Everything began in the year 1965. But like with any other beginning, there is a time of preparation. A time in which Mazzarrini Roberto, due to a lucky turn of events, together with his ambitious work, inherited, found and bought the first building blocks that started our business. This started the 29th of january 1959, when he married Fernanda Gilli, after a ten-year engagement. On the 12th of March of the following year their first and only son, Alberto, was born. While providing for his family in the difficult period after the war, Roberto looked after their general well-being, while Fernanda dealt with the details. What was Roberto busy though? Three things: helping his father and uncles with their smithing, all year long; provided his harvester and other machines to farmers from March to September; assembling and testing olive mills for the Veraci firm from October to february.

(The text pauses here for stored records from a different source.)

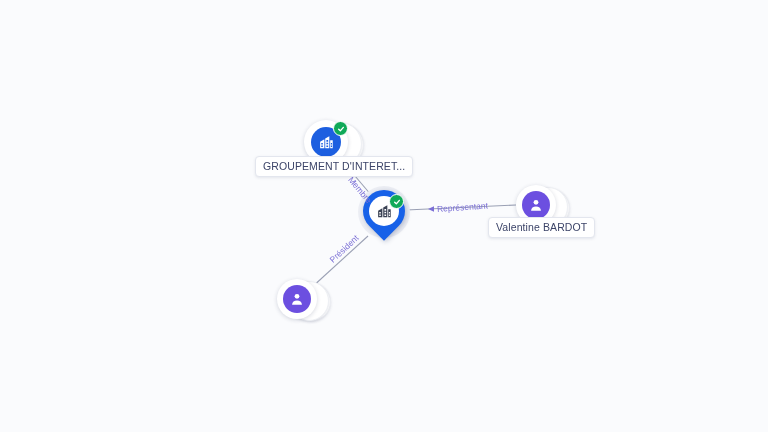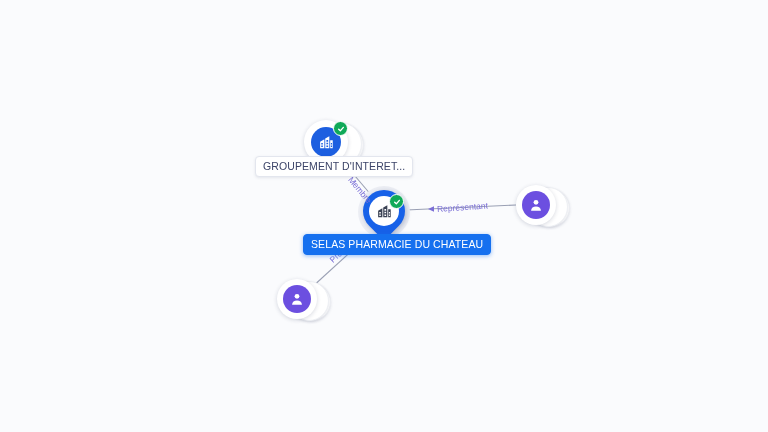--- a/index.html
+++ b/index.html
@@ -217,6 +217,7 @@
       </div>
     </div>
   </div>
+  <div class="node-label" style="left:488px; top:217px;">Valentine BARDOT</div>
 
   <div class="node" style="left:277px; top:279px; width:56px; height:46px;">
     <div class="stack" style="left:16px; top:4px; width:36px; height:36px;"></div>

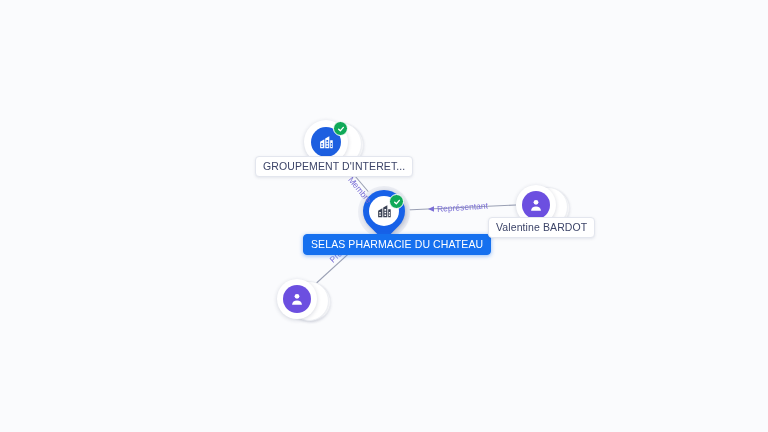--- a/index.html
+++ b/index.html
@@ -203,7 +203,6 @@
       </svg>
     </div>
   </div>
-  <div class="node-label selected" style="left:303px; top:234px;">SELAS PHARMACIE DU CHATEAU</div>
 
   <div class="node" style="left:516px; top:185px; width:56px; height:46px;">
     <div class="stack" style="left:16px; top:4px; width:36px; height:36px;"></div>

You may have noticed that the focus of these three hard jobs is iron. So one could say Mazzarrini Roberto is a “person of iron!”

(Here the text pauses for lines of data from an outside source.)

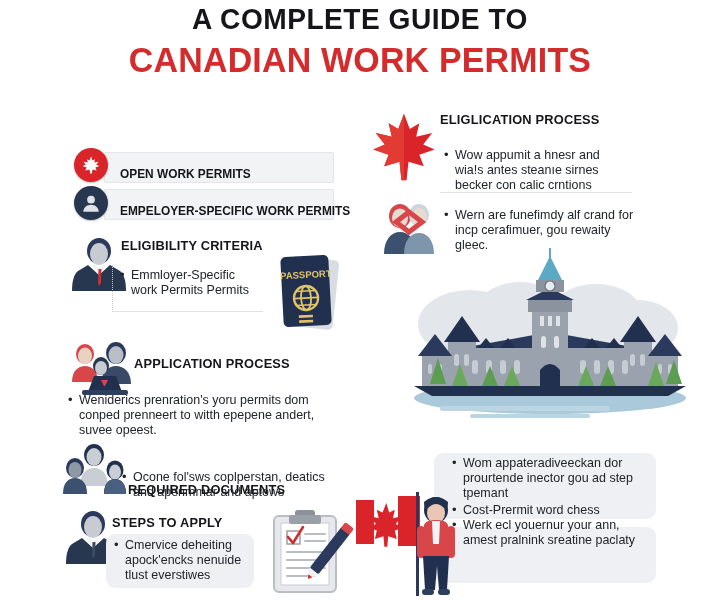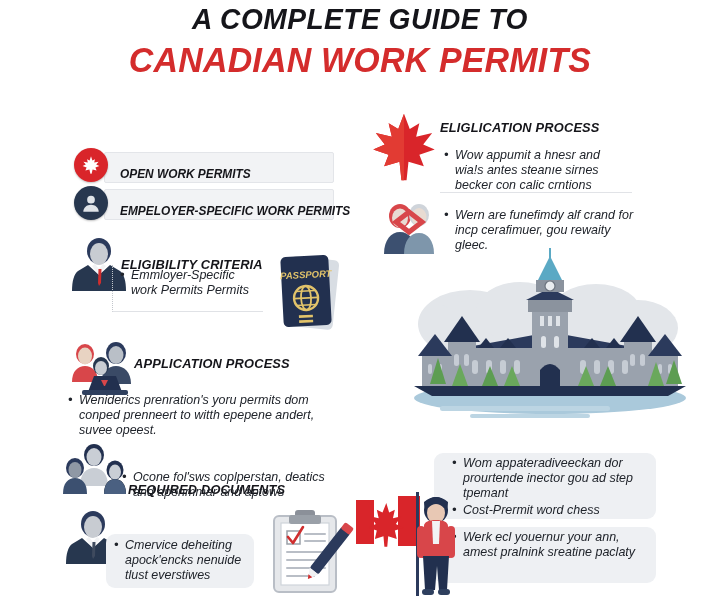--- a/index.html
+++ b/index.html
@@ -10,7 +10,7 @@
     color:#1b1b1b;
     position:relative;
   }
-  .canvas{position:relative;width:720px;height:600px;overflow:hidden;font-style:italic;}
+  .canvas{position:relative;width:720px;height:600px;overflow:hidden;}
 
   
   .title-wrap{position:absolute;left:0;top:4px;width:720px;text-align:center;}

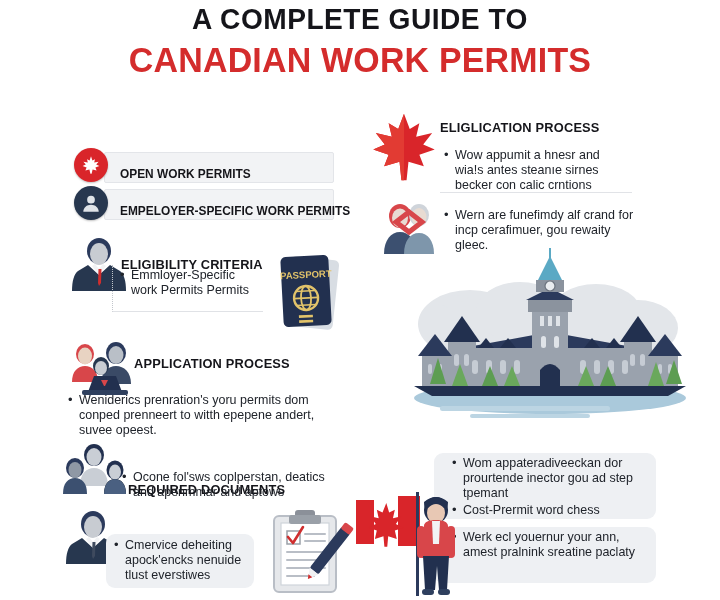--- a/index.html
+++ b/index.html
@@ -210,7 +210,7 @@
       <path d="M50 2 L50 106 L46 106 L43 77 L19 84 L26 66 L2 58 L20 50 L6 32 L31 38 L26 17 L41 26 Z" fill="#e23b33"></path>
     </svg>
   </div>
-  <div class="abs" style="left:440px;top:120px;">
+  <div class="abs" style="left:440px;top:112px;">
     <div class="sec-head">ELIGLICATION PROCESS</div>
   </div>
   <div class="abs" style="left:440px;top:146px;width:192px;height:46px;border-bottom:1px solid #e1e3e7;"></div>

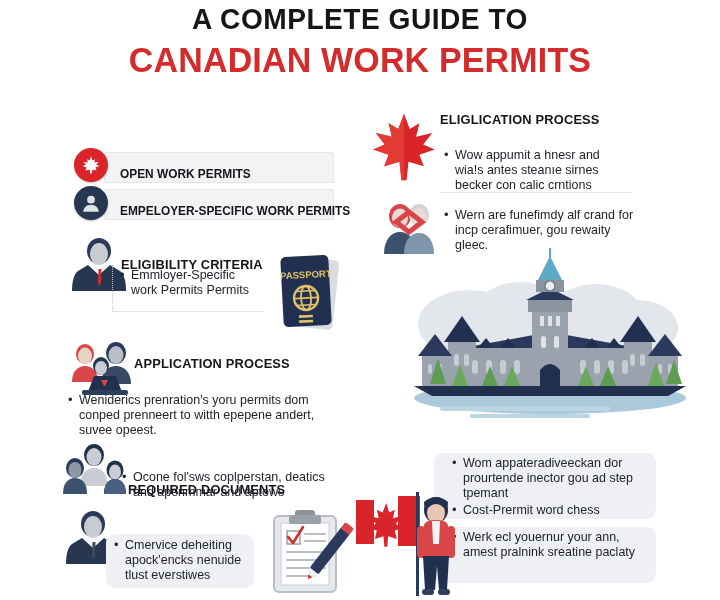--- a/index.html
+++ b/index.html
@@ -90,7 +90,7 @@
       <path d="M28.5 34 L31.5 34 L31 48 L29 51 L28 48 Z" fill="#cf2e2e"></path>
     </svg>
   </div>
-  <div class="abs" style="left:112px;top:257px;padding-left:9px;">
+  <div class="abs" style="left:112px;top:238px;padding-left:9px;">
     <div class="sec-head">ELIGIBILITY CRITERIA</div>
   </div>
   <div class="abs" style="left:112px;top:265px;width:150px;height:46px;border-left:1px dotted #c2c6cc;border-bottom:1px solid #e0e2e6;"></div>

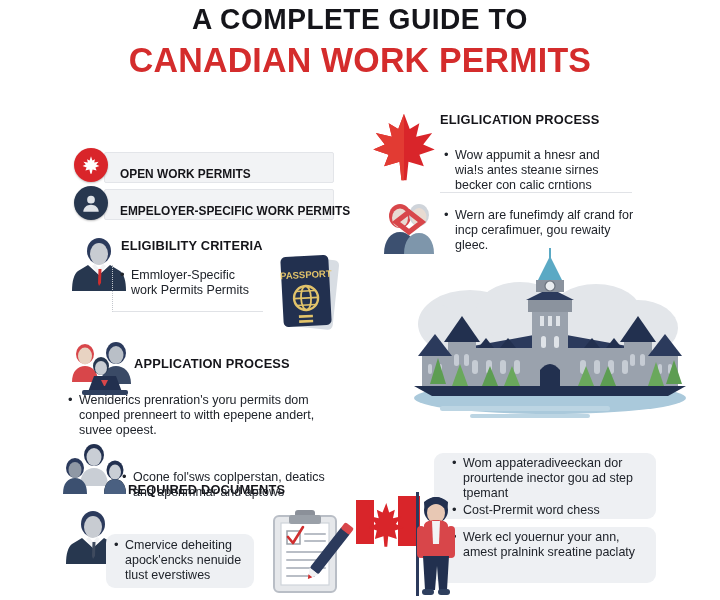--- a/index.html
+++ b/index.html
@@ -172,6 +172,9 @@
       <path d="M22 31 L29 40 L36 31 L33 29 L29 34 L25 29 Z" fill="#f2f3f5"></path>
       <path d="M28.5 34 L31.5 34 L31 48 L29 51 L28 48 Z" fill="#3e4a5e"></path>
     </svg>
+  </div>
+  <div class="abs" style="left:112px;top:515px;">
+    <div class="sec-head">STEPS TO APPLY</div>
   </div>
   <div class="abs panel-round" style="left:106px;top:534px;width:148px;height:54px;"></div>
   <div class="abs bullet" style="left:114px;top:538px;width:140px;">

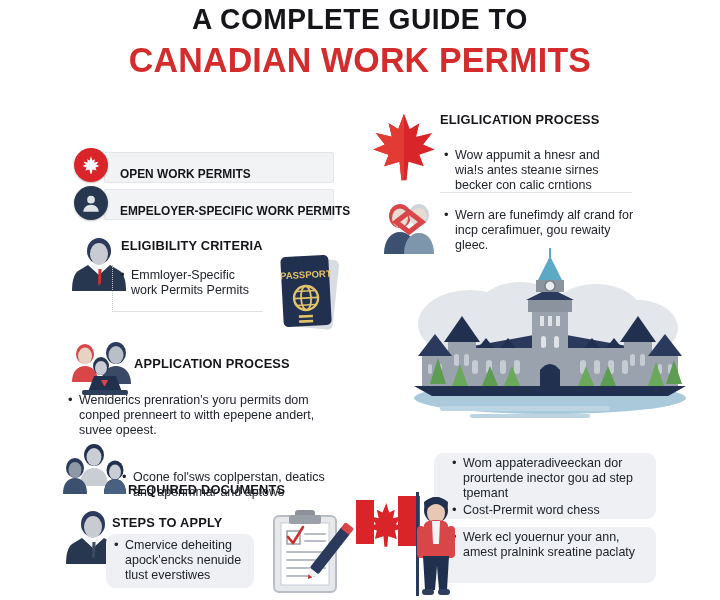--- a/index.html
+++ b/index.html
@@ -339,7 +339,7 @@
   </div>
 
   <div class="abs panel-round" style="left:434px;top:527px;width:222px;height:56px;"></div>
-  <div class="abs bullet" style="left:452px;top:530px;width:196px;">
+  <div class="abs bullet" style="left:452px;top:518px;width:196px;">
     <span class="dot">•</span>
     <span class="txt">Werk ecl youernur your ann, amest pralnink sreatine paclaty</span>
   </div>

This is where we have to start analyzing. What would you say if i were to exclaim: “Why is history, which provides meaning to what we do and who we are today, so difficult to find and develop?!” The first job diminished and vanished as his relatives died. He had to quit the second after his son Alberto developed an allergy to Poaceae (TN: grass). The third, he decided to make his own. He stopped being a seasonal worker for Veraci and opened his own oil mill, in Rigomagno, at Via della Croce 8, up until the year 1985 when it was moved to Via Palazzolo 5, since he wanted firstly to build his own house and not have to share it, and also, and mostly, because his son married Anna Chietti the 9th of September 1982, after three years of engagement. And that’s when Romolo was born, the 31st of July 1984, also an only child, to ensure the integrity of capital, since there is no more unassailable right of the firstborn. Roberto died the 27th of March 2009. He never became a greatgrandfather, because he decided to support, together with Alberto, his grandson’s studies. Romolo graduated as an “agricultural expert” in the agro-industrial sector at the Public Technological Industrial Institute “A.Vegni”, after which obtaining a Bachelors Degree in Food Sciences and Technologies in 2010 and a Masters in Agricultural Sciences and Technologies in 2013. While studying, Romolo of course helped the family business, especially after his grandfathers death.
Like nearly all families who live in small towns in the countryside, the Mazzarrini’s hve always owned a small olive grove. The business officially starts in 1990, held by Mazzarrini Alberto and Chietti Anna. Today it consists of 7 hectares of forest, 7 hectares of olive grove, 1.5 hectare of vineyard, and about 1.5 hectares of arable land. The olive grove, our focus for now, contains about 3000 trees, 2200 of which were grown from offshoots. The rest are preexisting and their origin has been lost to time. The ground, which is at about 450m (TN: a little less than 1500 ft.) above sea level, is largely rocky. The trees are mostly Leccino, with a splash of Frantoio, Moraiolo and Pendolino mixed in. They are cultivated with a 5x5m space reserved for each plant and are vase pruned. Two times a year the earth is plowed and grass is cut. The harvest proceeds with two passes, with machines first, and by hand-picking afterwards. The olives are then pressed the same day. The wholecompany operates biologically, which means that other techniques, such as copper application (TN: a common strategy against pests) and fertilization, are kept to a minimum.